Print out the full listing, exactly.

→ **Source material**:
+++

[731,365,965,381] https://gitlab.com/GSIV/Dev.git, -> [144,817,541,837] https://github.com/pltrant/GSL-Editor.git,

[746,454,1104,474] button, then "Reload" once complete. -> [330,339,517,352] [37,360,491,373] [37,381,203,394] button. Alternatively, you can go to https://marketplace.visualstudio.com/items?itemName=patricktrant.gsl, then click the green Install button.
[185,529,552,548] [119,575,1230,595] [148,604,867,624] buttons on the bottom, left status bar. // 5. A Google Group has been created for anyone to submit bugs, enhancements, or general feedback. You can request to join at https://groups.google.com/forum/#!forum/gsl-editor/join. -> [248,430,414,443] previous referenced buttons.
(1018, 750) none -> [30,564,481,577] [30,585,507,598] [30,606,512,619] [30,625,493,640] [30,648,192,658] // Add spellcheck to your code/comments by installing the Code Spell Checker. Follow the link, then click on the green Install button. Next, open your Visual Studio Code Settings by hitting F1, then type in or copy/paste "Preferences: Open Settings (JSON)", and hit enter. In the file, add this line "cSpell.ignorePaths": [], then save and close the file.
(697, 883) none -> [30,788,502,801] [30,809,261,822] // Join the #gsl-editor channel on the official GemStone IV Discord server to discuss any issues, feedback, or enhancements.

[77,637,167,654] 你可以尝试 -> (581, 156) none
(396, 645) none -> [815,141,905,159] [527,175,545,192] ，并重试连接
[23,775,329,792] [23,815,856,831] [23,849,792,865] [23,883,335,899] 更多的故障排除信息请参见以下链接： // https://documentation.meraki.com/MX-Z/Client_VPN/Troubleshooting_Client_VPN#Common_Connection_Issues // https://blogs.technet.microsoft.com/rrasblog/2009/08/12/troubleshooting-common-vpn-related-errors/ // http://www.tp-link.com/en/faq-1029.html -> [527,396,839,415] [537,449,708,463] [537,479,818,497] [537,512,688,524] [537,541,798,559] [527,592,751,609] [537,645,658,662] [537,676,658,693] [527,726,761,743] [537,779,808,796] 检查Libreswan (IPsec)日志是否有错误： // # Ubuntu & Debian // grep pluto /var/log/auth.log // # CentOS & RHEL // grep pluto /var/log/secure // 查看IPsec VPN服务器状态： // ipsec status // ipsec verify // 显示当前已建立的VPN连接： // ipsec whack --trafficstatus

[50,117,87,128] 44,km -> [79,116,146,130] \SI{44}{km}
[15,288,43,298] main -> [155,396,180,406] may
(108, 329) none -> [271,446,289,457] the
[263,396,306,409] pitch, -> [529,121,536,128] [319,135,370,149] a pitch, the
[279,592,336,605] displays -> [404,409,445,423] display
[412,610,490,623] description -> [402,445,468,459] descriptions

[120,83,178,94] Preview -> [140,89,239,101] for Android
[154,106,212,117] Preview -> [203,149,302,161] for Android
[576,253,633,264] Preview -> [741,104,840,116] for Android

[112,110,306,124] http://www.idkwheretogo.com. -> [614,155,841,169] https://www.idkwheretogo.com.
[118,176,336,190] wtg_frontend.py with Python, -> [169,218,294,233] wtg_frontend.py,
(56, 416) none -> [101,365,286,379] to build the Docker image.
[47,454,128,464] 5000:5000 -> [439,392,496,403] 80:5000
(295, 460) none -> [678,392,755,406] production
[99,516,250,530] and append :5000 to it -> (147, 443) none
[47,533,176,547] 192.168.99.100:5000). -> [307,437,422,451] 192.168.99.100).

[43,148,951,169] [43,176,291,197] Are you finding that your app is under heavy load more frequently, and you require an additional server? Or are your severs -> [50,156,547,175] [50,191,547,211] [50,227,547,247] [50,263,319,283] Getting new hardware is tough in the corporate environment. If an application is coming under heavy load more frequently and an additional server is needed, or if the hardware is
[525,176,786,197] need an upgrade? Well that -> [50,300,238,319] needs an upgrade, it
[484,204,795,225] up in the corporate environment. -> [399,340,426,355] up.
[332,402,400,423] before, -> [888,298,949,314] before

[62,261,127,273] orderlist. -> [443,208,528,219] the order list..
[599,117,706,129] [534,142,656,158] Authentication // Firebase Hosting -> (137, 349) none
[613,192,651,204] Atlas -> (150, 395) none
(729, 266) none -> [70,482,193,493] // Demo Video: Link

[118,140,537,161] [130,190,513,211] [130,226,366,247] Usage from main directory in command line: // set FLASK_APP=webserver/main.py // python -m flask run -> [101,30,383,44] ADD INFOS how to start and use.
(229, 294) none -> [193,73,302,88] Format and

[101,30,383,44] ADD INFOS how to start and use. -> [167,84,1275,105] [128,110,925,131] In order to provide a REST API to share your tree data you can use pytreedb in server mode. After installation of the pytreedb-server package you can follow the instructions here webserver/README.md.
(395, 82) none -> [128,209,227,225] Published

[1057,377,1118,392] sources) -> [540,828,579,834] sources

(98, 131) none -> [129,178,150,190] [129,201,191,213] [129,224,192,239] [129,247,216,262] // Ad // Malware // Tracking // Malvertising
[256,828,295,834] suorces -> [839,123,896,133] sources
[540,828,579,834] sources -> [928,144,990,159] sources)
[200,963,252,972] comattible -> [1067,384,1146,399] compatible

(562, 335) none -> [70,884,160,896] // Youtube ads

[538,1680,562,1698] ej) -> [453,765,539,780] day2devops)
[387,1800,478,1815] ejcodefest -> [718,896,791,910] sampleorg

+++

→ **Answer to the exercise**:
[731,365,965,381] https://gitlab.com/GSIV/Dev.git, -> [144,817,541,837] https://github.com/pltrant/GSL-Editor.git,

[746,454,1104,474] button, then "Reload" once complete. -> [330,339,517,352] [37,360,491,373] [37,381,203,394] button. Alternatively, you can go to https://marketplace.visualstudio.com/items?itemName=patricktrant.gsl, then click the green Install button.
[185,529,552,548] [119,575,1230,595] [148,604,867,624] buttons on the bottom, left status bar. // 5. A Google Group has been created for anyone to submit bugs, enhancements, or general feedback. You can request to join at https://groups.google.com/forum/#!forum/gsl-editor/join. -> [248,430,414,443] previous referenced buttons.
(1018, 750) none -> [30,564,481,577] [30,585,507,598] [30,606,512,619] [30,625,493,640] [30,648,192,658] // Add spellcheck to your code/comments by installing the Code Spell Checker. Follow the link, then click on the green Install button. Next, open your Visual Studio Code Settings by hitting F1, then type in or copy/paste "Preferences: Open Settings (JSON)", and hit enter. In the file, add this line "cSpell.ignorePaths": [], then save and close the file.
(697, 883) none -> [30,788,502,801] [30,809,261,822] // Join the #gsl-editor channel on the official GemStone IV Discord server to discuss any issues, feedback, or enhancements.

[77,637,167,654] 你可以尝试 -> (581, 156) none
(396, 645) none -> [815,141,905,159] [527,175,545,192] ，并重试连接
[23,775,329,792] [23,815,856,831] [23,849,792,865] [23,883,335,899] 更多的故障排除信息请参见以下链接： // https://documentation.meraki.com/MX-Z/Client_VPN/Troubleshooting_Client_VPN#Common_Connection_Issues // https://blogs.technet.microsoft.com/rrasblog/2009/08/12/troubleshooting-common-vpn-related-errors/ // http://www.tp-link.com/en/faq-1029.html -> [527,396,839,415] [537,449,708,463] [537,479,818,497] [537,512,688,524] [537,541,798,559] [527,592,751,609] [537,645,658,662] [537,676,658,693] [527,726,761,743] [537,779,808,796] 检查Libreswan (IPsec)日志是否有错误： // # Ubuntu & Debian // grep pluto /var/log/auth.log // # CentOS & RHEL // grep pluto /var/log/secure // 查看IPsec VPN服务器状态： // ipsec status // ipsec verify // 显示当前已建立的VPN连接： // ipsec whack --trafficstatus

[50,117,87,128] 44,km -> [79,116,146,130] \SI{44}{km}
[15,288,43,298] main -> [155,396,180,406] may
(108, 329) none -> [271,446,289,457] the
[263,396,306,409] pitch, -> [529,121,536,128] [319,135,370,149] a pitch, the
[279,592,336,605] displays -> [404,409,445,423] display
[412,610,490,623] description -> [402,445,468,459] descriptions

[120,83,178,94] Preview -> [140,89,239,101] for Android
[154,106,212,117] Preview -> [203,149,302,161] for Android
[576,253,633,264] Preview -> [741,104,840,116] for Android

[112,110,306,124] http://www.idkwheretogo.com. -> [614,155,841,169] https://www.idkwheretogo.com.
[118,176,336,190] wtg_frontend.py with Python, -> [169,218,294,233] wtg_frontend.py,
(56, 416) none -> [101,365,286,379] to build the Docker image.
[47,454,128,464] 5000:5000 -> [439,392,496,403] 80:5000
(295, 460) none -> [678,392,755,406] production
[99,516,250,530] and append :5000 to it -> (147, 443) none
[47,533,176,547] 192.168.99.100:5000). -> [307,437,422,451] 192.168.99.100).

[43,148,951,169] [43,176,291,197] Are you finding that your app is under heavy load more frequently, and you require an additional server? Or are your severs -> [50,156,547,175] [50,191,547,211] [50,227,547,247] [50,263,319,283] Getting new hardware is tough in the corporate environment. If an application is coming under heavy load more frequently and an additional server is needed, or if the hardware is
[525,176,786,197] need an upgrade? Well that -> [50,300,238,319] needs an upgrade, it
[484,204,795,225] up in the corporate environment. -> [399,340,426,355] up.
[332,402,400,423] before, -> [888,298,949,314] before

[62,261,127,273] orderlist. -> [443,208,528,219] the order list..
[599,117,706,129] [534,142,656,158] Authentication // Firebase Hosting -> (137, 349) none
[613,192,651,204] Atlas -> (150, 395) none
(729, 266) none -> [70,482,193,493] // Demo Video: Link

[118,140,537,161] [130,190,513,211] [130,226,366,247] Usage from main directory in command line: // set FLASK_APP=webserver/main.py // python -m flask run -> [101,30,383,44] ADD INFOS how to start and use.
(229, 294) none -> [193,73,302,88] Format and

[101,30,383,44] ADD INFOS how to start and use. -> [167,84,1275,105] [128,110,925,131] In order to provide a REST API to share your tree data you can use pytreedb in server mode. After installation of the pytreedb-server package you can follow the instructions here webserver/README.md.
(395, 82) none -> [128,209,227,225] Published

[1057,377,1118,392] sources) -> [540,828,579,834] sources

(98, 131) none -> [129,178,150,190] [129,201,191,213] [129,224,192,239] [129,247,216,262] // Ad // Malware // Tracking // Malvertising
[256,828,295,834] suorces -> [839,123,896,133] sources
[540,828,579,834] sources -> [928,144,990,159] sources)
[200,963,252,972] comattible -> [1067,384,1146,399] compatible

(562, 335) none -> [70,884,160,896] // Youtube ads

[538,1680,562,1698] ej) -> [453,765,539,780] day2devops)
[387,1800,478,1815] ejcodefest -> [718,896,791,910] sampleorg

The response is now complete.